Note: If no Fixed Point is present in the array, print -1.

Examples: 

Input: arr[] = [-10, -5, 0, 3, 7]
Output: 3
Explanation: The value at index 3 of array arr[] is 3, which is equal to the index.

Input: arr[] = [0, 2, 5, 8, 17]
Output: 0
Explanation: The value at index 0 of array arr[] is 0, which is equal to the index.

Input: arr[] = [-10, -5, 3, 4, 7, 9]
Output: -1
Explanation: No Fixed Point

[Naive Approach] Using Linear Search – O(n) Time and O(1) Space

The idea is to iterate through the given array and find the index of the first fixed point. To do so, start iterating from the 0th index, and for each index i, check if arr[i] == i, if so return i, else traverse through other indices. If no fixed point is present in the array arr[], return -1.

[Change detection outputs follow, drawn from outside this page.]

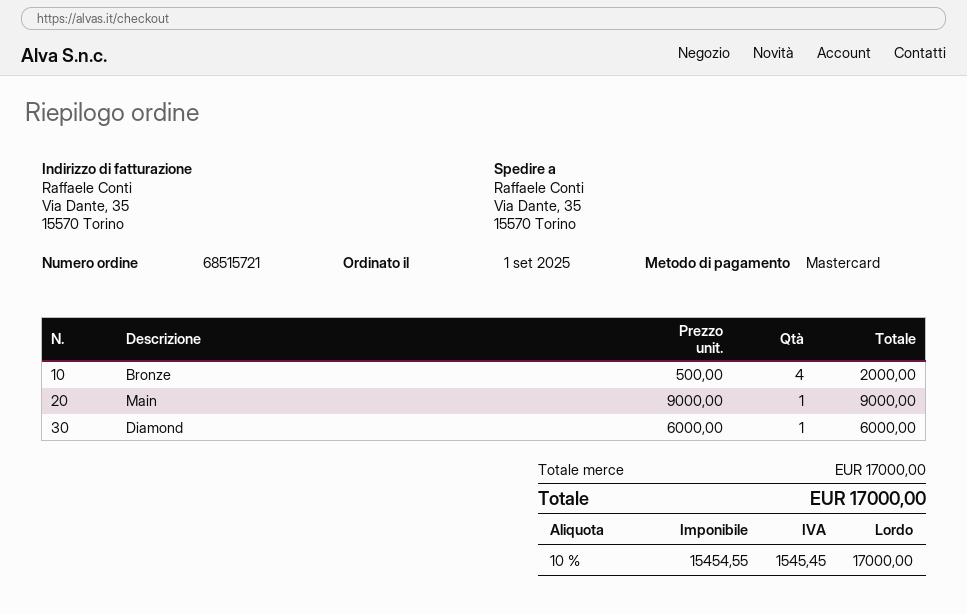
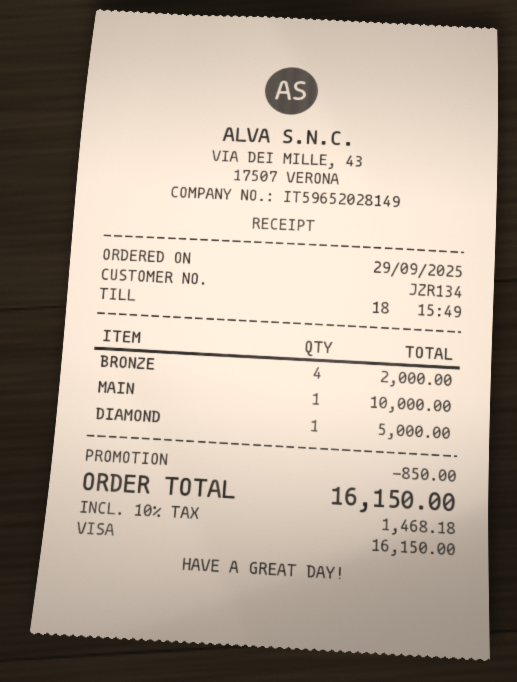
order date: 2025-09-01 -> 2025-09-29
payment method: Mastercard -> Visa
Main: 1 for 9000.00 -> 1 for 10000.00
Diamond: 1 for 6000.00 -> 1 for 5000.00
discount: none -> 850.00
tax: 10% = 1545.45 -> 10% = 1468.18
total: 17000.00 -> 16150.00

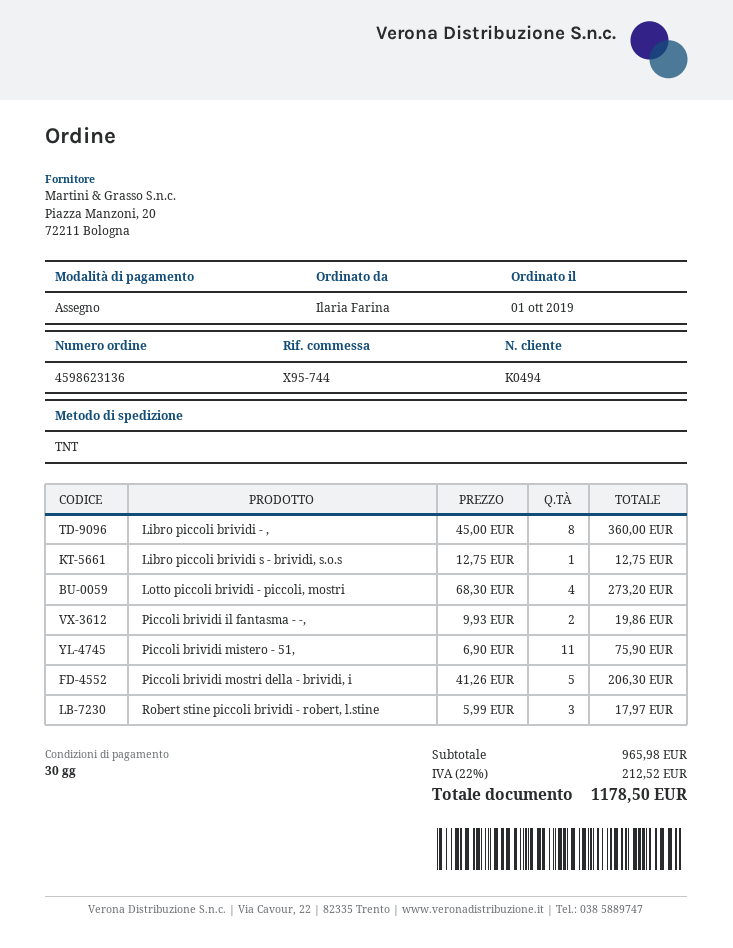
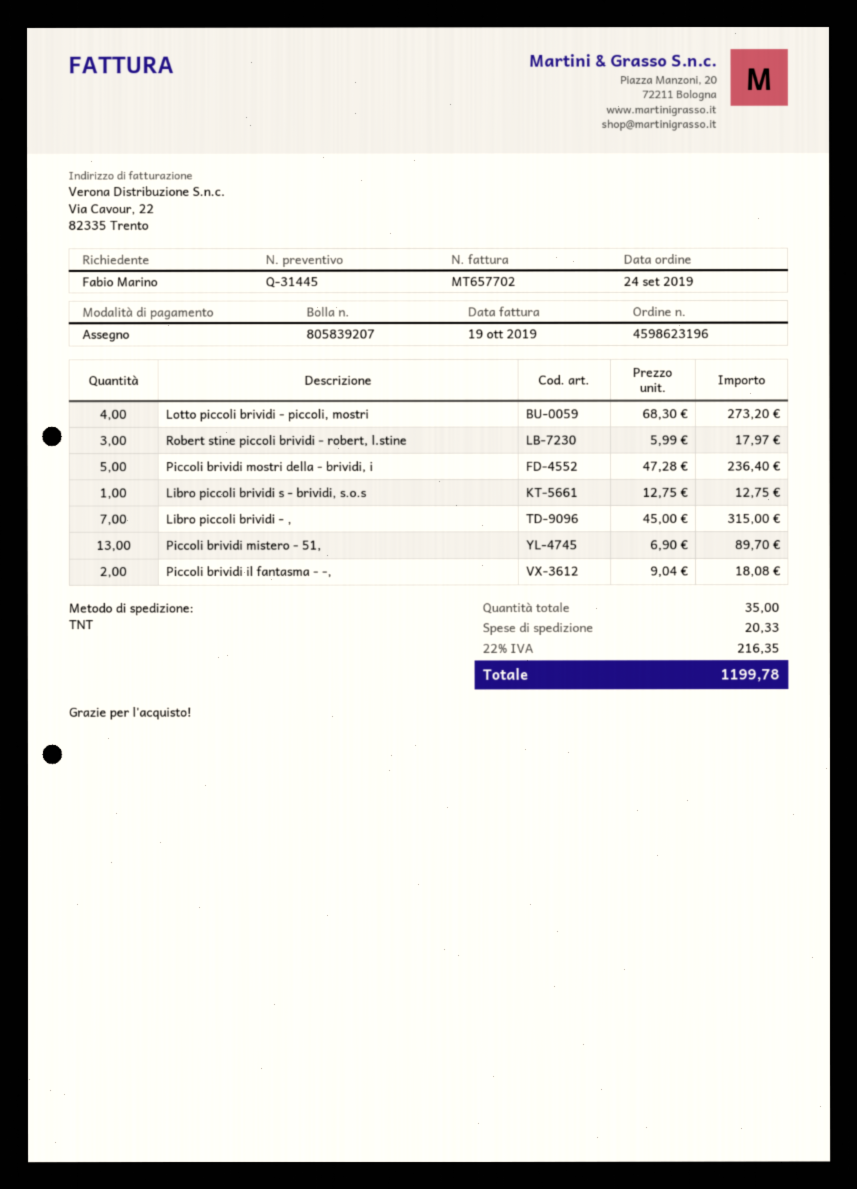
order number: 4598623136 -> 4598623196
order date: 2019-10-01 -> 2019-09-24
ordered by: Ilaria Farina -> Fabio Marino
Libro piccoli brividi - ,: 8 x 45.00 = 360.00 -> 7 x 45.00 = 315.00
Piccoli brividi il fantasma - -,: 2 x 9.93 = 19.86 -> 2 x 9.04 = 18.08
Piccoli brividi mistero - 51,: 11 x 6.90 = 75.90 -> 13 x 6.90 = 89.70
Piccoli brividi mostri della - brividi, i: 5 x 41.26 = 206.30 -> 5 x 47.28 = 236.40
shipping: none -> 20.33
tax: 22% = 212.52 -> 22% = 216.35
total: 1178.50 -> 1199.78

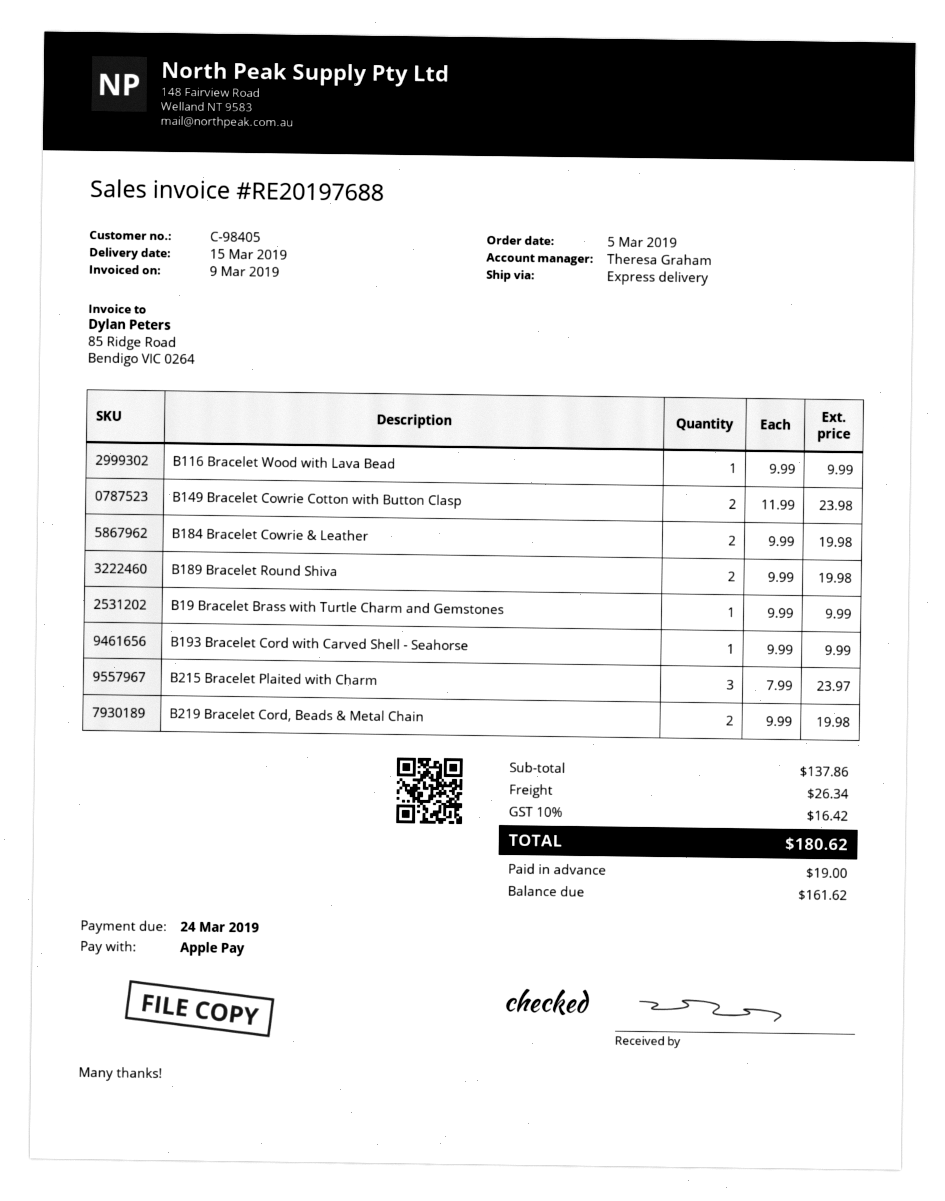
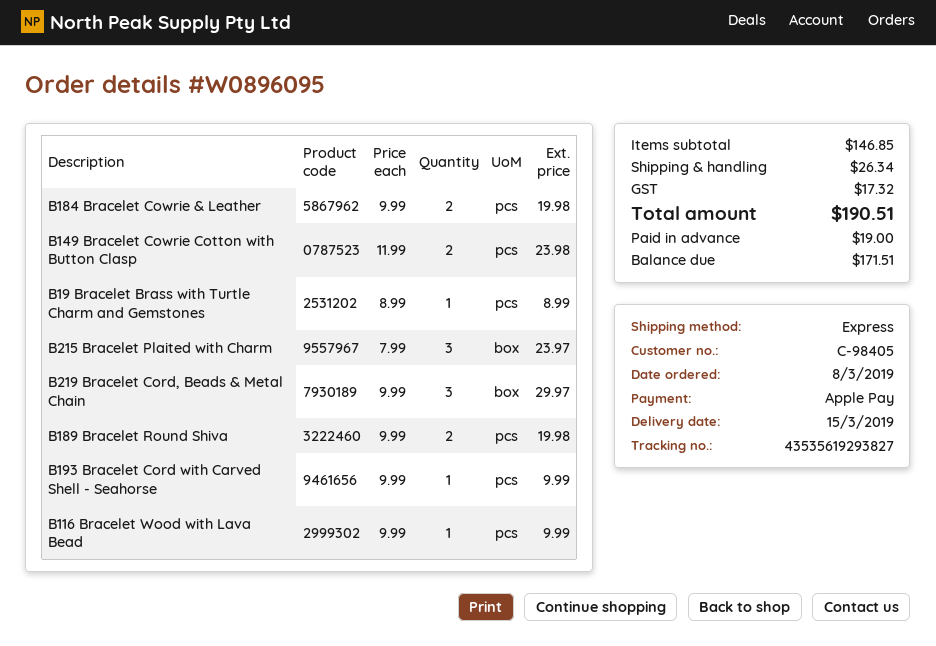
order date: 2019-03-05 -> 2019-03-08
B19 Bracelet Brass with Turtle Charm and Gemstones: 1 x 9.99 = 9.99 -> 1 x 8.99 = 8.99
B219 Bracelet Cord, Beads & Metal Chain: 2 x 9.99 = 19.98 -> 3 x 9.99 = 29.97
subtotal: 137.86 -> 146.85
tax: 16.42 -> 17.32
total: 180.62 -> 190.51
balance: 161.62 -> 171.51

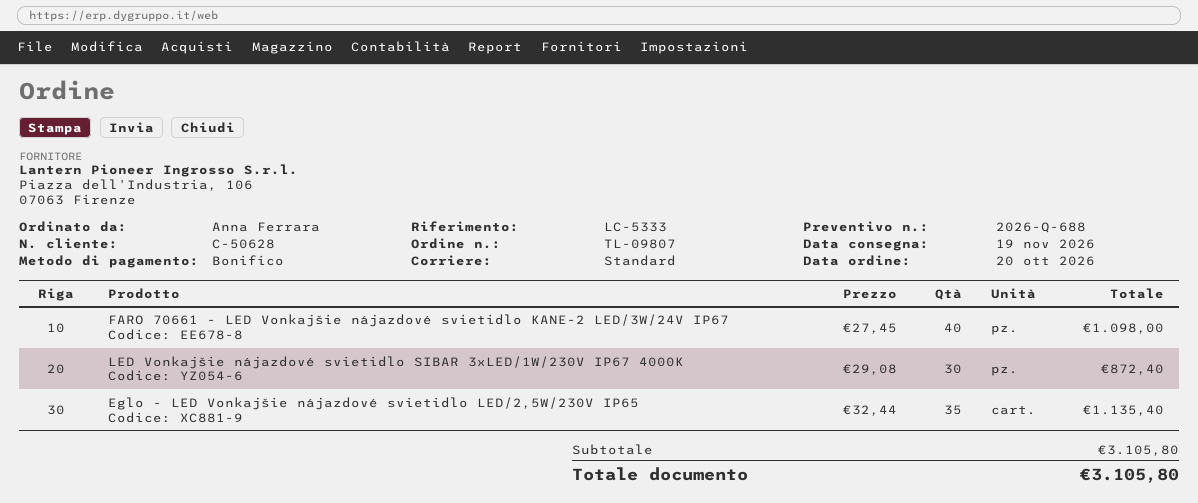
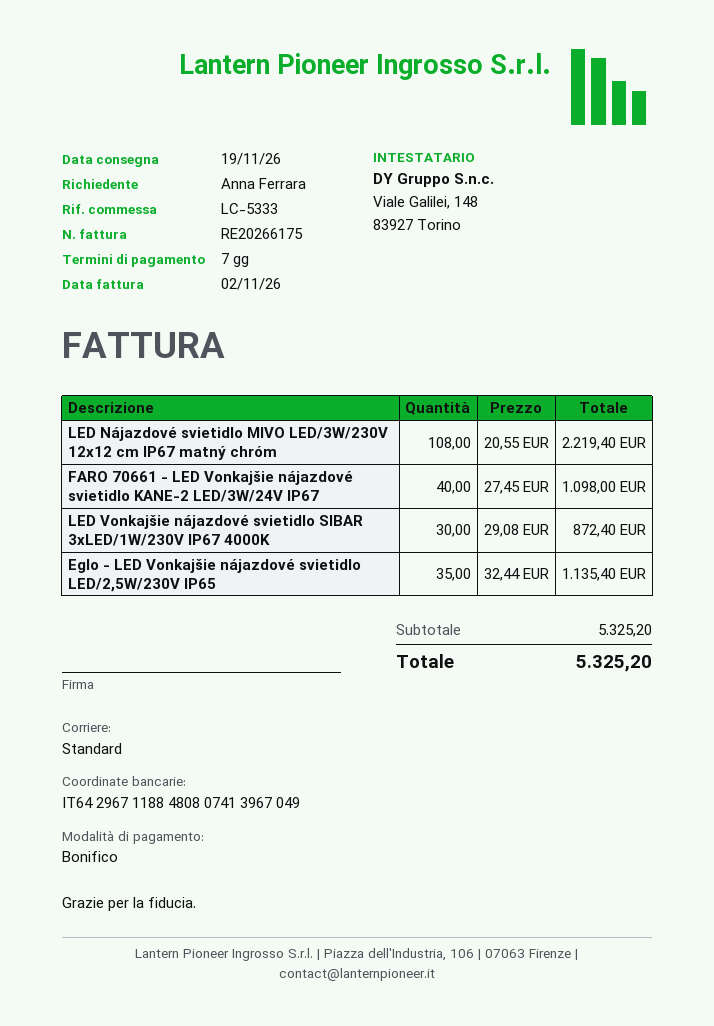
LED Nájazdové svietidlo MIVO LED/3W/230V 12x12 cm IP67 matný chróm: none -> 108 x 20.55 = 2219.40
subtotal: 3105.80 -> 5325.20
total: 3105.80 -> 5325.20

Below is the implementation of the above approach:

// C++ program to check fixed point
// in an array using linear search
#include <bits/stdc++.h>
using namespace std;

int fixedPoint(vector<int> &arr) {
    for (int i = 0; i < arr.size(); i++) {
        if (arr[i] == i)
            return i;
    }

    // If no fixed point is found
    return -1;
}

int main() {
    vector<int> arr = { -10, -5, 0, 3, 7};
    cout<<fixedPoint(arr);
    return 0;
}

// C program to check fixed point
// in an array using linear search
#include <stdio.h>

int fixedPoint(int arr[], int size) {
    for (int i = 0; i < size; i++) {
        if (arr[i] == i)
            return i;
    }

    // If no fixed point is found
    return -1;
}

int main() {
    int arr[] = { -10, -5, 0, 3, 7 };
    int size = sizeof(arr) / sizeof(arr[0]);
    printf("%d", fixedPoint(arr, size));
    return 0;
}

// Java program to check fixed point
// in an array using linear search

class GfG {

    static int fixedPoint(int[] arr) {
        for (int i = 0; i < arr.length; i++) {
            if (arr[i] == i)
                return i;
        }

        // If no fixed point is found
        return -1;
    }

    public static void main(String[] args) {
        int[] arr = { -10, -5, 0, 3, 7 };
        System.out.println(fixedPoint(arr));
    }
}

# Python program to check fixed point
# in an array using linear search

def fixedPoint(arr):
    for i in range(len(arr)):
        if arr[i] == i:
            return i

    # If no fixed point is found
    return -1
    
if __name__ == "__main__":
    arr = [-10, -5, 0, 3, 7]
    print(fixedPoint(arr))

// C# program to check fixed point
// in an array using linear search
using System;

class GfG {

    static int fixedPoint(int[] arr) {
        for (int i = 0; i < arr.Length; i++) {
            if (arr[i] == i)
                return i;
        }

        // If no fixed point is found
        return -1;
    }

    static void Main() {
        int[] arr = { -10, -5, 0, 3, 7 };
        Console.WriteLine(fixedPoint(arr));
    }
}

// JavaScript program to check fixed point
// in an array using linear search

function fixedPoint(arr) {
    for (let i = 0; i < arr.length; i++) {
        if (arr[i] === i)
            return i;
    }

    // If no fixed point is found
    return -1;
}

// Driver Code
let arr = [-10, -5, 0, 3, 7];
console.log(fixedPoint(arr));

3

Time Complexity: O(n), to traverse the array, where n is the size of the array.
Auxiliary Space: O(1) 

[Expected Approach] Using Binary Search – O(log n) Time and O(1) Space

The idea is to use Binary Search to find the index of the fixed point. To do so, take the 0th index as starting point and the last index n – 1 as ending point. Now perform binary search until start <= end, firstly calculate the mid value (start + end / 2). For each loop, there are three possibilities:

• if mid == arr[mid]: return the index mid.
• if mid > arr[mid]: Then all the indices in left of mid (i.e. 0 <= mid) will follow this relation, thus move search space to right by making start = mid + 1.
• if mid < arr[mid]: Then all the indices in right of mid (i.e. mid + 1 <= i < n) will follow this relation, thus move search space to left by making end = mid – 1.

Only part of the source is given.